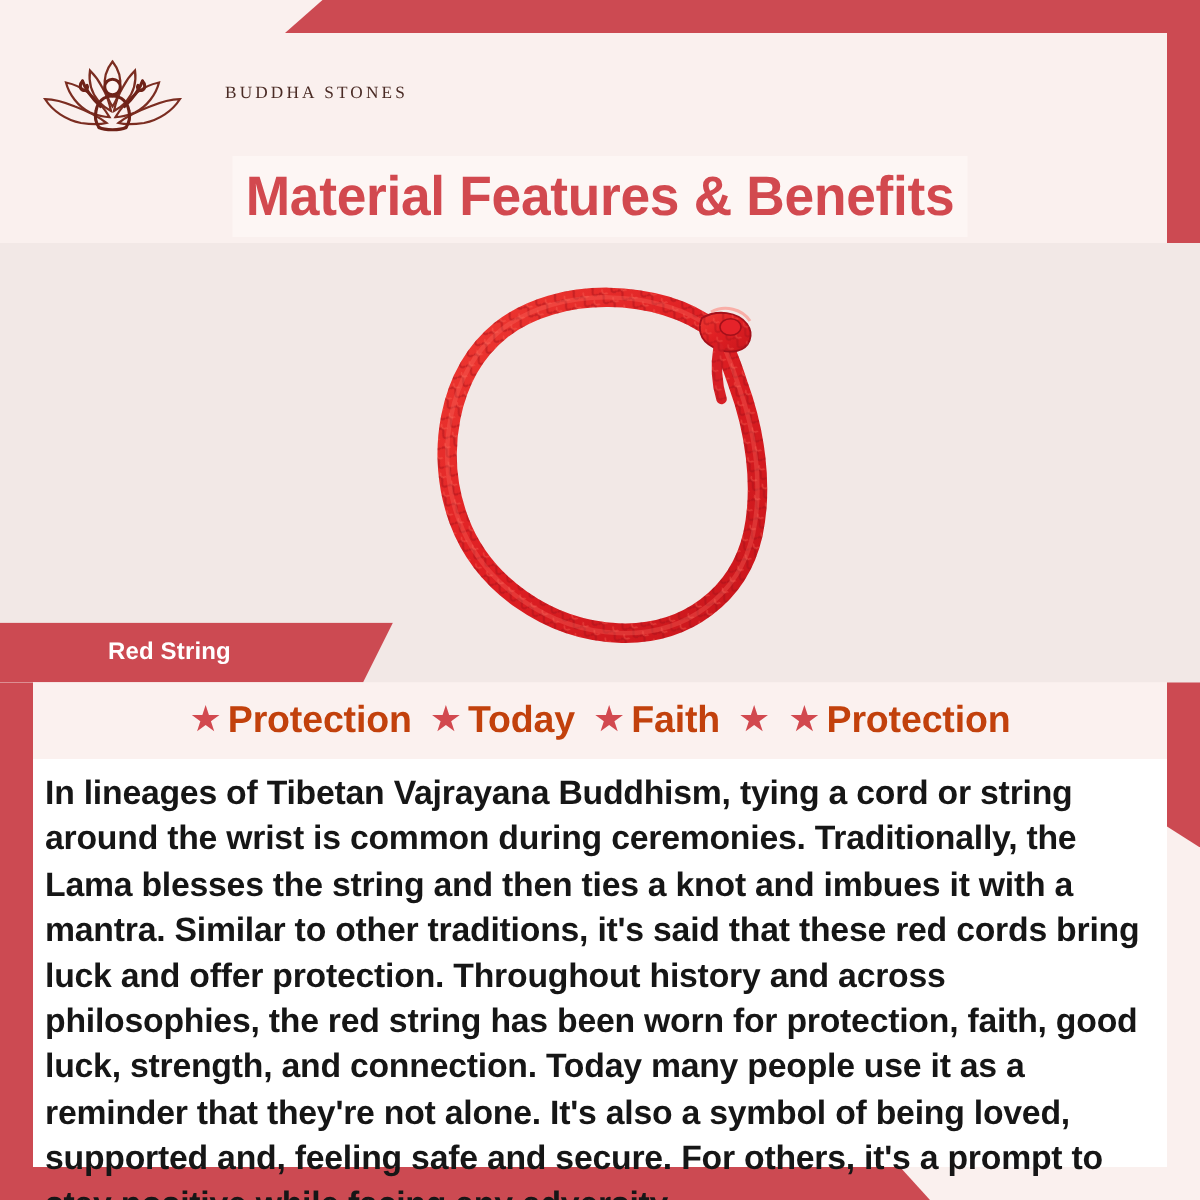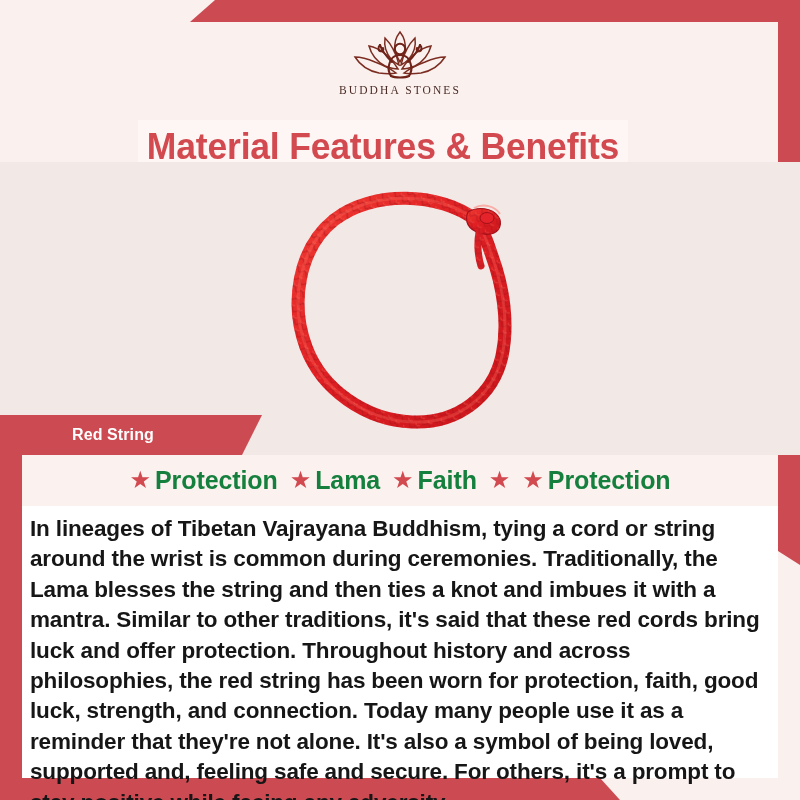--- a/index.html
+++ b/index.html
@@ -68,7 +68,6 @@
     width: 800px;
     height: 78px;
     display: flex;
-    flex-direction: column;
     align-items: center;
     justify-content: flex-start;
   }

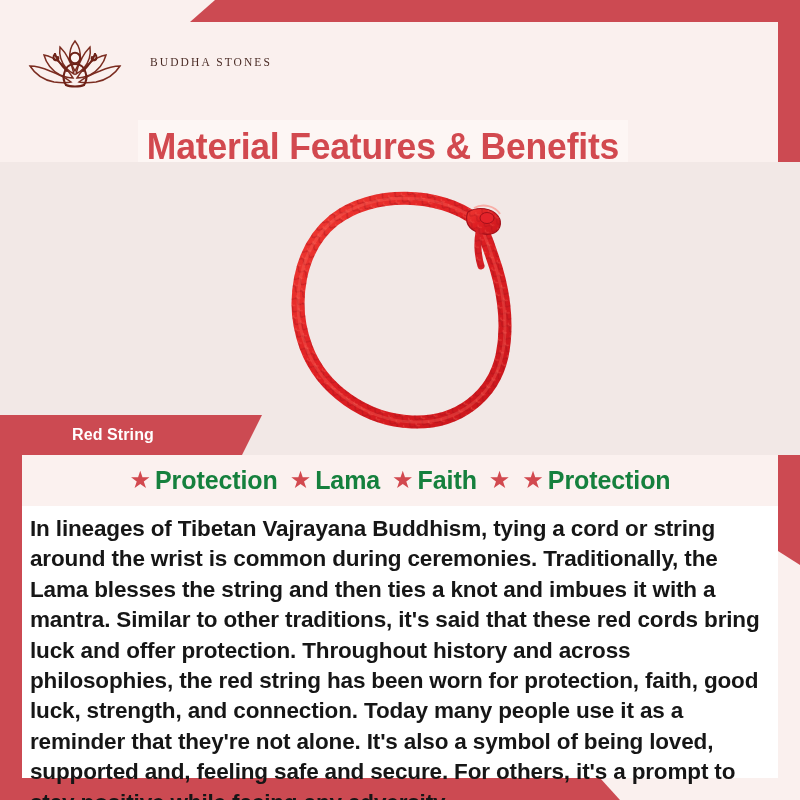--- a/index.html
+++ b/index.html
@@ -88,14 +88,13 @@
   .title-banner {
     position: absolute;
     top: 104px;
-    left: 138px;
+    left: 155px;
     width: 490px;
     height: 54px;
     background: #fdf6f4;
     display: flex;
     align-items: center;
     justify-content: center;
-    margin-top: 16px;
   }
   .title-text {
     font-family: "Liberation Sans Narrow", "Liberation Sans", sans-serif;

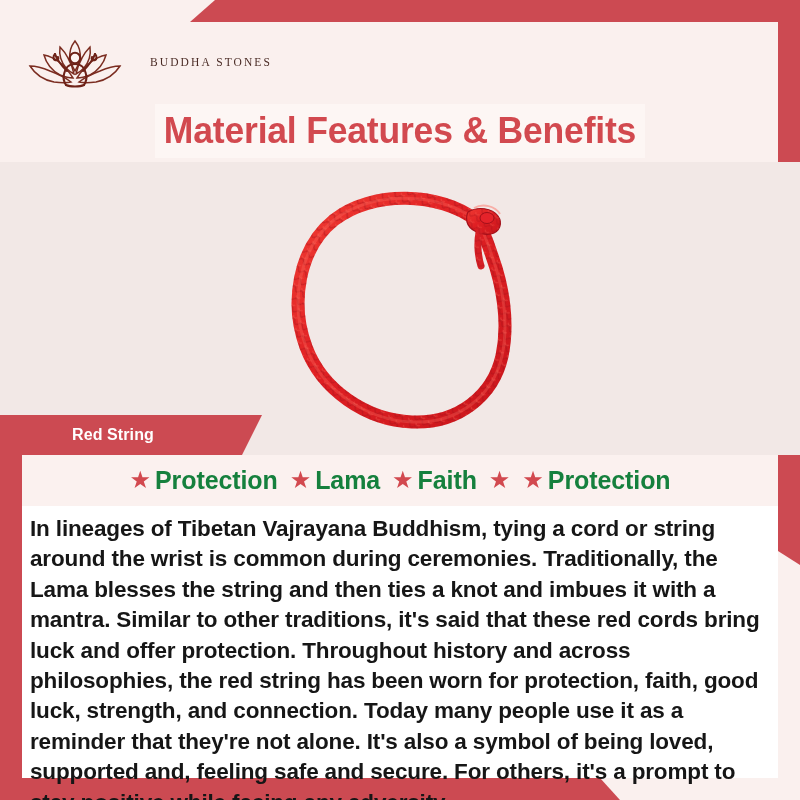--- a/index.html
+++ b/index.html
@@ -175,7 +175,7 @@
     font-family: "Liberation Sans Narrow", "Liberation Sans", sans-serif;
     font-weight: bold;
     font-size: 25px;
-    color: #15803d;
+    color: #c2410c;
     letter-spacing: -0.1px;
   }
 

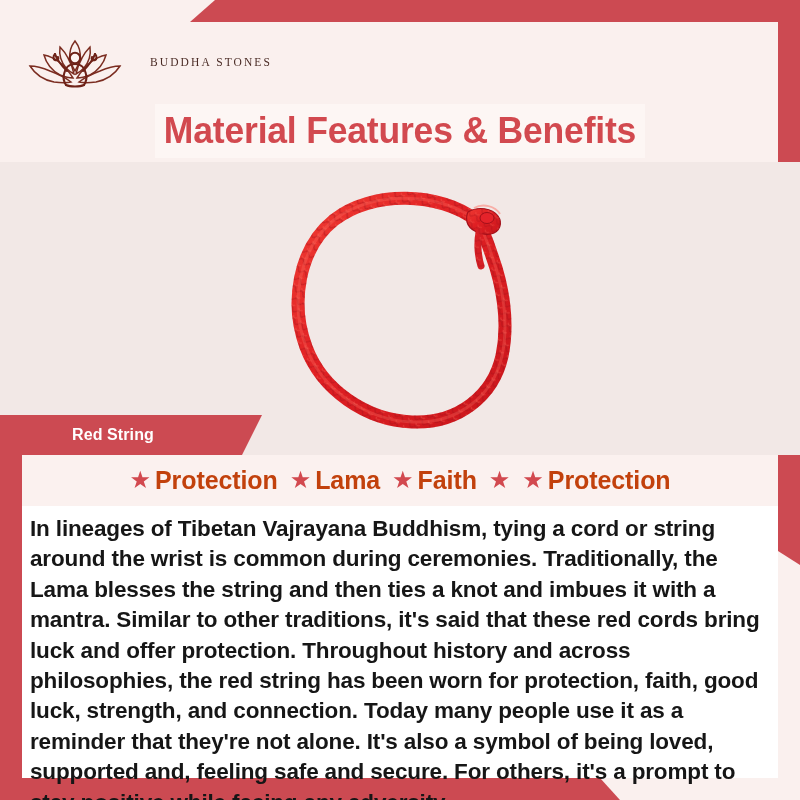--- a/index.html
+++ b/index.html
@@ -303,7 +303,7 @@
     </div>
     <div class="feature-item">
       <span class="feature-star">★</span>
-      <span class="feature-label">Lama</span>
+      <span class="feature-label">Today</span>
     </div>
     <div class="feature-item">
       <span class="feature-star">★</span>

Exercise objective.
Give the material above again exactly as it stands, minus any images.

Response to the exercise.
--- a/index.html
+++ b/index.html
@@ -68,7 +68,6 @@
     width: 800px;
     height: 78px;
     display: flex;
-    flex-direction: column;
     align-items: center;
     justify-content: flex-start;
   }

--- a/index.html
+++ b/index.html
@@ -88,14 +88,13 @@
   .title-banner {
     position: absolute;
     top: 104px;
-    left: 138px;
+    left: 155px;
     width: 490px;
     height: 54px;
     background: #fdf6f4;
     display: flex;
     align-items: center;
     justify-content: center;
-    margin-top: 16px;
   }
   .title-text {
     font-family: "Liberation Sans Narrow", "Liberation Sans", sans-serif;

--- a/index.html
+++ b/index.html
@@ -175,7 +175,7 @@
     font-family: "Liberation Sans Narrow", "Liberation Sans", sans-serif;
     font-weight: bold;
     font-size: 25px;
-    color: #15803d;
+    color: #c2410c;
     letter-spacing: -0.1px;
   }
 

--- a/index.html
+++ b/index.html
@@ -303,7 +303,7 @@
     </div>
     <div class="feature-item">
       <span class="feature-star">★</span>
-      <span class="feature-label">Lama</span>
+      <span class="feature-label">Today</span>
     </div>
     <div class="feature-item">
       <span class="feature-star">★</span>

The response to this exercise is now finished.